- [Source records]:
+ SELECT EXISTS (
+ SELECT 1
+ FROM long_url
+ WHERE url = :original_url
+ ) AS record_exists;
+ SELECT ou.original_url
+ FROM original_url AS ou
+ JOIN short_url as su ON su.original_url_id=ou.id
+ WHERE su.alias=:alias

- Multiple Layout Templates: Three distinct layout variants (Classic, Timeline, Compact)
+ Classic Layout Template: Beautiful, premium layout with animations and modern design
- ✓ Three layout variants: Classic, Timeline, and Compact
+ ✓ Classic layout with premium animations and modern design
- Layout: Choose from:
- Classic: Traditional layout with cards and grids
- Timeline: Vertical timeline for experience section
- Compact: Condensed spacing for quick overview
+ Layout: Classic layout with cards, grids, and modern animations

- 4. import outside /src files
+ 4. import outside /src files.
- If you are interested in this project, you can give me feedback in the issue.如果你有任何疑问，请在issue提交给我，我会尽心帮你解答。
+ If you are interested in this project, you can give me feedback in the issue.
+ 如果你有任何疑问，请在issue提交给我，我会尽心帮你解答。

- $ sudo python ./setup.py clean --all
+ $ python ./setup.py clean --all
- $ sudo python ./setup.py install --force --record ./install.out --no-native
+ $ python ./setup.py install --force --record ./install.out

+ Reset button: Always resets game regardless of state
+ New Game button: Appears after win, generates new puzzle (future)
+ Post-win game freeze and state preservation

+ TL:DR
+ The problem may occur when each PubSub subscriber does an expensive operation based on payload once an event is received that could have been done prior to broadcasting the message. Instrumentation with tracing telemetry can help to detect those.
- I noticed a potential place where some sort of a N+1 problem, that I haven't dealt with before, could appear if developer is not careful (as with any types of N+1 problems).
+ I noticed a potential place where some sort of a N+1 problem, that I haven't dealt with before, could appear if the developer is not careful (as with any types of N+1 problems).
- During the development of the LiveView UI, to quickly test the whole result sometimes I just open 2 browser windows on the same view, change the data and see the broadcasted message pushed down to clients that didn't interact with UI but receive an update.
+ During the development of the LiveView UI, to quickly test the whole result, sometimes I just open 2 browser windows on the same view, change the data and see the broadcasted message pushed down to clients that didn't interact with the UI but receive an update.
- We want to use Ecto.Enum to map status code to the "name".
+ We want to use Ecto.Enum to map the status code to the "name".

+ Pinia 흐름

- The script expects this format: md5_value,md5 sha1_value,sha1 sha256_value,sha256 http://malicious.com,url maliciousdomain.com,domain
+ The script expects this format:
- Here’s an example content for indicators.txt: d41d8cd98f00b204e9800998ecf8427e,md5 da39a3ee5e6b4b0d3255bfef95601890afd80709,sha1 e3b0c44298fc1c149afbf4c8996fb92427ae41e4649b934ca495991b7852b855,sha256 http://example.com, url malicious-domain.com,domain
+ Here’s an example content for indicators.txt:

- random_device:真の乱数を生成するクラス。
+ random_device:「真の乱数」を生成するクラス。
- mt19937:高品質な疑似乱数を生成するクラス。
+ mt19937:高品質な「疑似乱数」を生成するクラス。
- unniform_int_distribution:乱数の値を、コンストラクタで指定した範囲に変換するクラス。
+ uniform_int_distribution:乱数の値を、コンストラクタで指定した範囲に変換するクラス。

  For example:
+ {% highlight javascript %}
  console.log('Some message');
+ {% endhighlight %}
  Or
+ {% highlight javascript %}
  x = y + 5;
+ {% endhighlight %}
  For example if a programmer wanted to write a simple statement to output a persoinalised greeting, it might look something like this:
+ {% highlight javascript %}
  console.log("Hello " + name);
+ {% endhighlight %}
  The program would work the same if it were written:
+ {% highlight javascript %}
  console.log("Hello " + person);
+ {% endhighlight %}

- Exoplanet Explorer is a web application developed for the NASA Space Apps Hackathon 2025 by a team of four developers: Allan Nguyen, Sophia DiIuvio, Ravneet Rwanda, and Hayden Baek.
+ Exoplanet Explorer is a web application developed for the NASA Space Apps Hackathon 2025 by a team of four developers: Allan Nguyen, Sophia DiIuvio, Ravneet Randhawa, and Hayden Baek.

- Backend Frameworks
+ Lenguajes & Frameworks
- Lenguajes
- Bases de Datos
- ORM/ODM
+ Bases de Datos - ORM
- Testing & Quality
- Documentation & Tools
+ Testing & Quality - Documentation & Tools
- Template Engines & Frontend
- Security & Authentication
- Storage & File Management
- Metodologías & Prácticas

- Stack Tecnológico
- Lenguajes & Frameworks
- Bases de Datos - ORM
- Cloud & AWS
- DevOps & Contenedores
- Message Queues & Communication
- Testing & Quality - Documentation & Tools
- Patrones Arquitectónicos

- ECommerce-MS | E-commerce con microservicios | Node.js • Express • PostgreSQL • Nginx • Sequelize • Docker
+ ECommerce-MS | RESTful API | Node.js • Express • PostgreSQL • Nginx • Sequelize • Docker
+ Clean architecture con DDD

- [Exercise aim]:
Transcribe each line of the listing exactly.

- [Written solution]:
+ SELECT EXISTS (
+ SELECT 1
+ FROM long_url
+ WHERE url = :original_url
+ ) AS record_exists;
+ SELECT ou.original_url
+ FROM original_url AS ou
+ JOIN short_url as su ON su.original_url_id=ou.id
+ WHERE su.alias=:alias

- Multiple Layout Templates: Three distinct layout variants (Classic, Timeline, Compact)
+ Classic Layout Template: Beautiful, premium layout with animations and modern design
- ✓ Three layout variants: Classic, Timeline, and Compact
+ ✓ Classic layout with premium animations and modern design
- Layout: Choose from:
- Classic: Traditional layout with cards and grids
- Timeline: Vertical timeline for experience section
- Compact: Condensed spacing for quick overview
+ Layout: Classic layout with cards, grids, and modern animations

- 4. import outside /src files
+ 4. import outside /src files.
- If you are interested in this project, you can give me feedback in the issue.如果你有任何疑问，请在issue提交给我，我会尽心帮你解答。
+ If you are interested in this project, you can give me feedback in the issue.
+ 如果你有任何疑问，请在issue提交给我，我会尽心帮你解答。

- $ sudo python ./setup.py clean --all
+ $ python ./setup.py clean --all
- $ sudo python ./setup.py install --force --record ./install.out --no-native
+ $ python ./setup.py install --force --record ./install.out

+ Reset button: Always resets game regardless of state
+ New Game button: Appears after win, generates new puzzle (future)
+ Post-win game freeze and state preservation

+ TL:DR
+ The problem may occur when each PubSub subscriber does an expensive operation based on payload once an event is received that could have been done prior to broadcasting the message. Instrumentation with tracing telemetry can help to detect those.
- I noticed a potential place where some sort of a N+1 problem, that I haven't dealt with before, could appear if developer is not careful (as with any types of N+1 problems).
+ I noticed a potential place where some sort of a N+1 problem, that I haven't dealt with before, could appear if the developer is not careful (as with any types of N+1 problems).
- During the development of the LiveView UI, to quickly test the whole result sometimes I just open 2 browser windows on the same view, change the data and see the broadcasted message pushed down to clients that didn't interact with UI but receive an update.
+ During the development of the LiveView UI, to quickly test the whole result, sometimes I just open 2 browser windows on the same view, change the data and see the broadcasted message pushed down to clients that didn't interact with the UI but receive an update.
- We want to use Ecto.Enum to map status code to the "name".
+ We want to use Ecto.Enum to map the status code to the "name".

+ Pinia 흐름

- The script expects this format: md5_value,md5 sha1_value,sha1 sha256_value,sha256 http://malicious.com,url maliciousdomain.com,domain
+ The script expects this format:
- Here’s an example content for indicators.txt: d41d8cd98f00b204e9800998ecf8427e,md5 da39a3ee5e6b4b0d3255bfef95601890afd80709,sha1 e3b0c44298fc1c149afbf4c8996fb92427ae41e4649b934ca495991b7852b855,sha256 http://example.com, url malicious-domain.com,domain
+ Here’s an example content for indicators.txt:

- random_device:真の乱数を生成するクラス。
+ random_device:「真の乱数」を生成するクラス。
- mt19937:高品質な疑似乱数を生成するクラス。
+ mt19937:高品質な「疑似乱数」を生成するクラス。
- unniform_int_distribution:乱数の値を、コンストラクタで指定した範囲に変換するクラス。
+ uniform_int_distribution:乱数の値を、コンストラクタで指定した範囲に変換するクラス。

  For example:
+ {% highlight javascript %}
  console.log('Some message');
+ {% endhighlight %}
  Or
+ {% highlight javascript %}
  x = y + 5;
+ {% endhighlight %}
  For example if a programmer wanted to write a simple statement to output a persoinalised greeting, it might look something like this:
+ {% highlight javascript %}
  console.log("Hello " + name);
+ {% endhighlight %}
  The program would work the same if it were written:
+ {% highlight javascript %}
  console.log("Hello " + person);
+ {% endhighlight %}

- Exoplanet Explorer is a web application developed for the NASA Space Apps Hackathon 2025 by a team of four developers: Allan Nguyen, Sophia DiIuvio, Ravneet Rwanda, and Hayden Baek.
+ Exoplanet Explorer is a web application developed for the NASA Space Apps Hackathon 2025 by a team of four developers: Allan Nguyen, Sophia DiIuvio, Ravneet Randhawa, and Hayden Baek.

- Backend Frameworks
+ Lenguajes & Frameworks
- Lenguajes
- Bases de Datos
- ORM/ODM
+ Bases de Datos - ORM
- Testing & Quality
- Documentation & Tools
+ Testing & Quality - Documentation & Tools
- Template Engines & Frontend
- Security & Authentication
- Storage & File Management
- Metodologías & Prácticas

- Stack Tecnológico
- Lenguajes & Frameworks
- Bases de Datos - ORM
- Cloud & AWS
- DevOps & Contenedores
- Message Queues & Communication
- Testing & Quality - Documentation & Tools
- Patrones Arquitectónicos

- ECommerce-MS | E-commerce con microservicios | Node.js • Express • PostgreSQL • Nginx • Sequelize • Docker
+ ECommerce-MS | RESTful API | Node.js • Express • PostgreSQL • Nginx • Sequelize • Docker
+ Clean architecture con DDD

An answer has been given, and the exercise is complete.